Task objective: Output all the data exactly. Pictures do not belong in the copy.

Data for processing:
————————

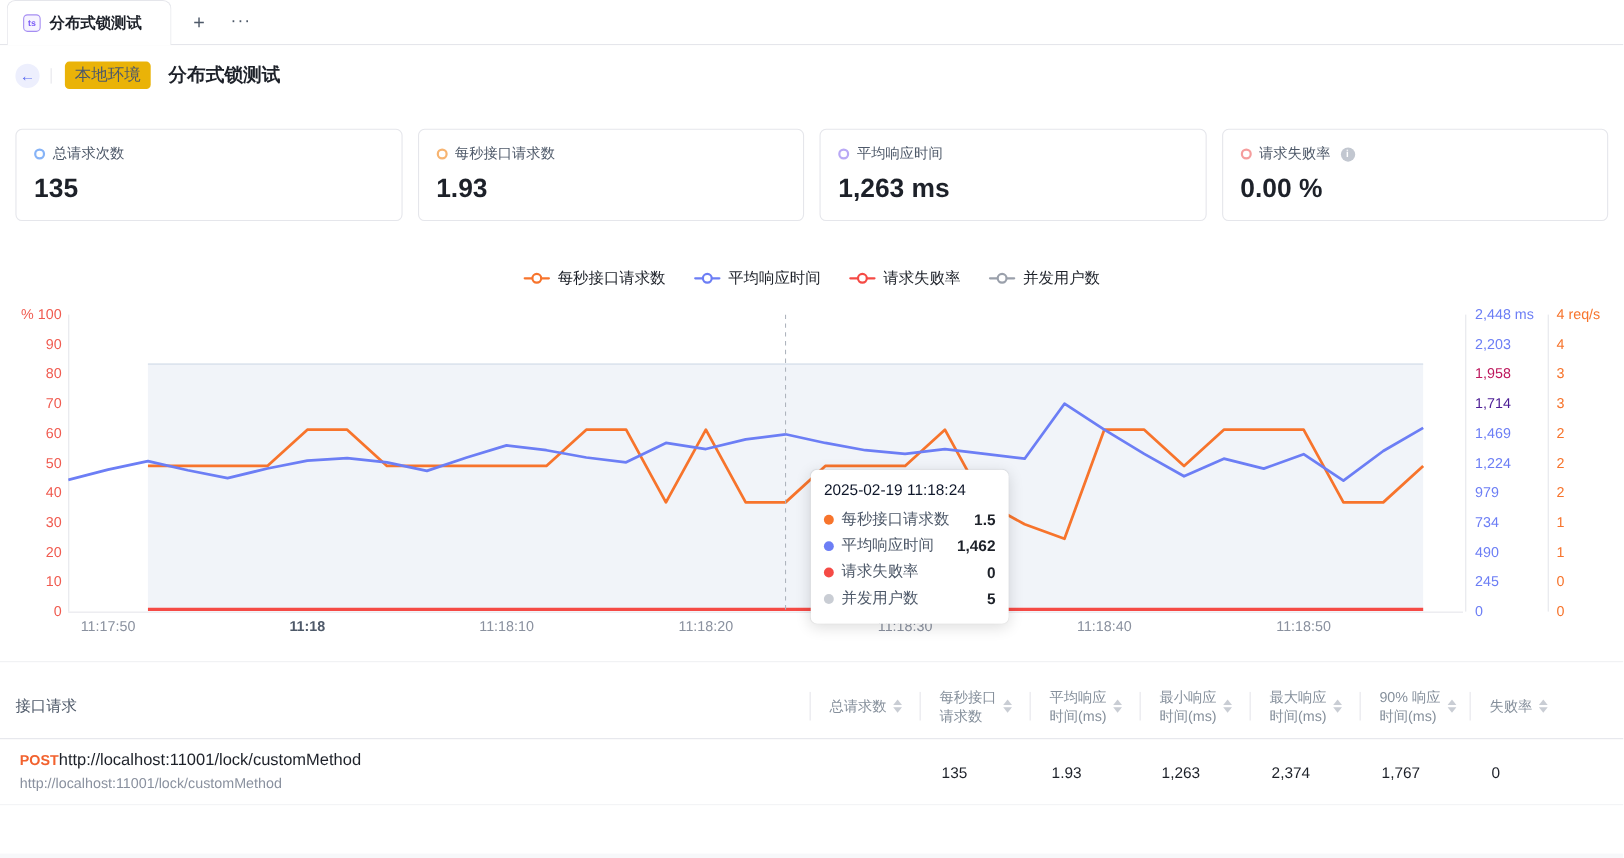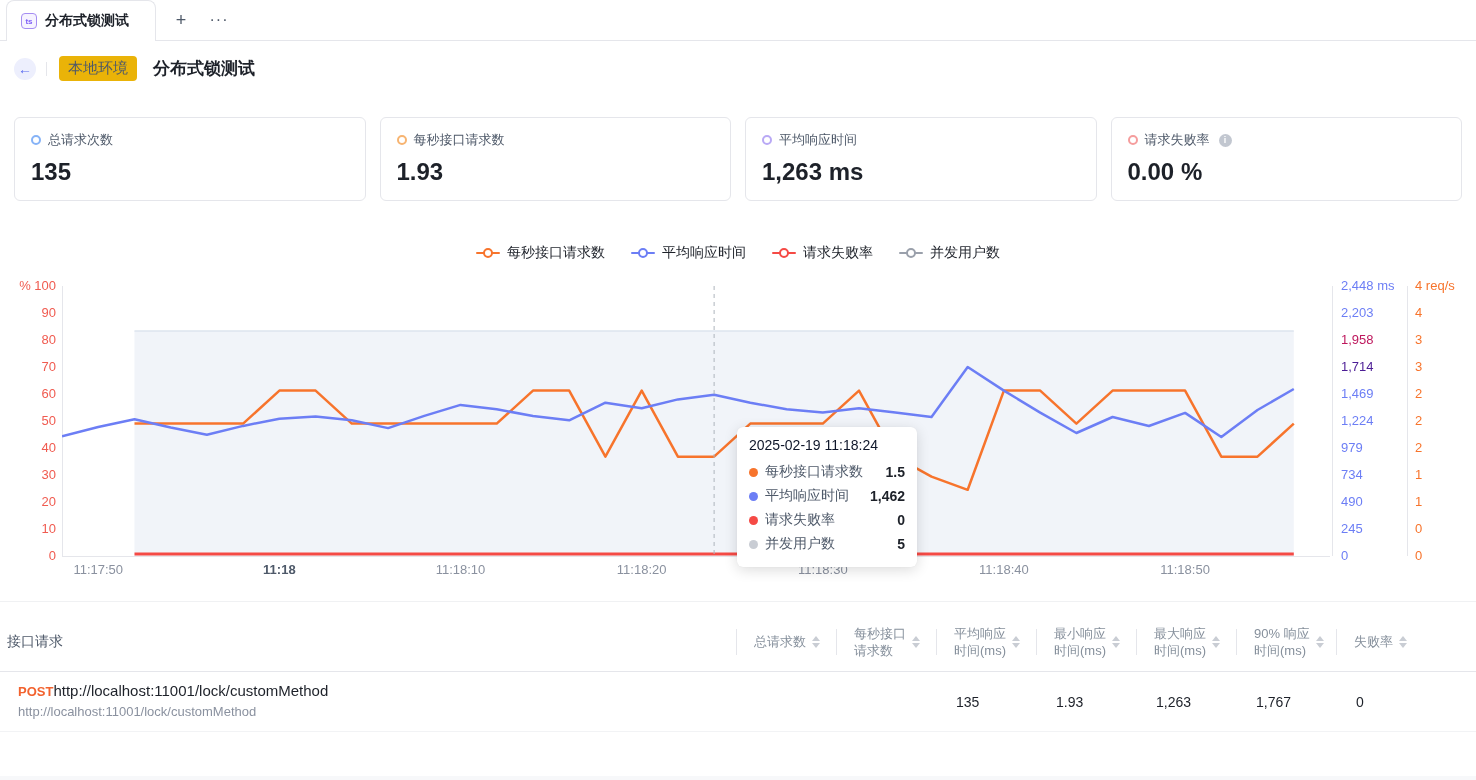--- a/index.html
+++ b/index.html
@@ -68,7 +68,7 @@
   
   .tbl-divider { position:absolute; left:0; top:601px; width:1476px; height:1px; background:#f0f1f3; }
   .tbl-head { position:absolute; left:0; top:612px; width:1476px; height:60px; display:flex; align-items:center; border-bottom:1px solid #e5e6eb; }
-  .th-name { flex:1; padding-left:7px; font-size:14px; color:#4e5969; }
+  .th-name { flex:1; padding-left:14px; font-size:14px; color:#4e5969; }
   .th-num { position:relative; width:100px; flex:none; display:flex; align-items:center; gap:6px; padding-left:18px;
             font-size:13px; color:#86909c; line-height:17px; cursor:pointer; }
   .th-num:last-child { width:140px; }

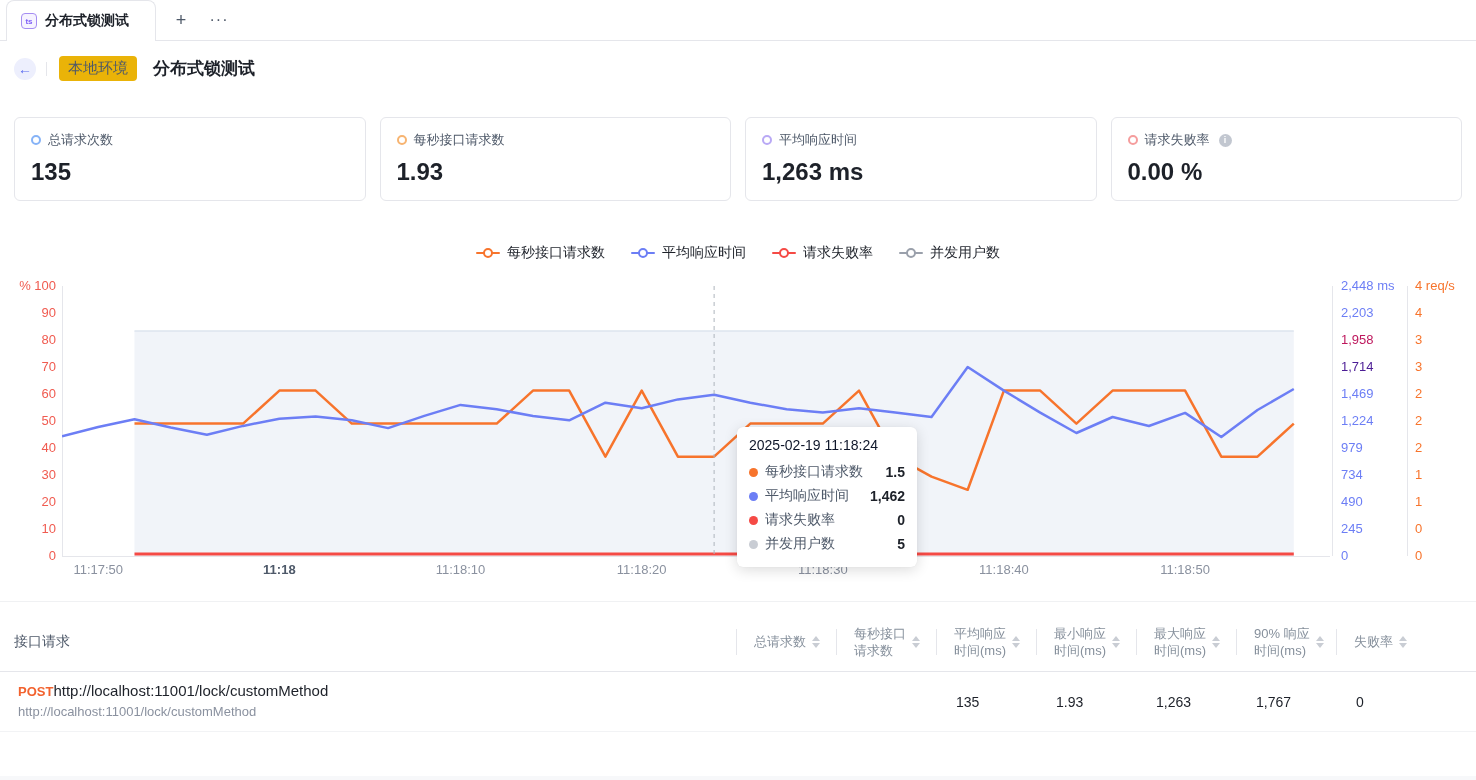--- a/index.html
+++ b/index.html
@@ -356,6 +356,7 @@
   <div class="td-num">135</div>
       <div class="td-num">1.93</div>
       <div class="td-num">1,263</div>
+      <div class="td-num">2,374</div>
       <div class="td-num">1,767</div>
       <div class="td-num">0</div>
     </div>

————————

Answer to the problem:
--- a/index.html
+++ b/index.html
@@ -68,7 +68,7 @@
   
   .tbl-divider { position:absolute; left:0; top:601px; width:1476px; height:1px; background:#f0f1f3; }
   .tbl-head { position:absolute; left:0; top:612px; width:1476px; height:60px; display:flex; align-items:center; border-bottom:1px solid #e5e6eb; }
-  .th-name { flex:1; padding-left:7px; font-size:14px; color:#4e5969; }
+  .th-name { flex:1; padding-left:14px; font-size:14px; color:#4e5969; }
   .th-num { position:relative; width:100px; flex:none; display:flex; align-items:center; gap:6px; padding-left:18px;
             font-size:13px; color:#86909c; line-height:17px; cursor:pointer; }
   .th-num:last-child { width:140px; }

--- a/index.html
+++ b/index.html
@@ -356,6 +356,7 @@
   <div class="td-num">135</div>
       <div class="td-num">1.93</div>
       <div class="td-num">1,263</div>
+      <div class="td-num">2,374</div>
       <div class="td-num">1,767</div>
       <div class="td-num">0</div>
     </div>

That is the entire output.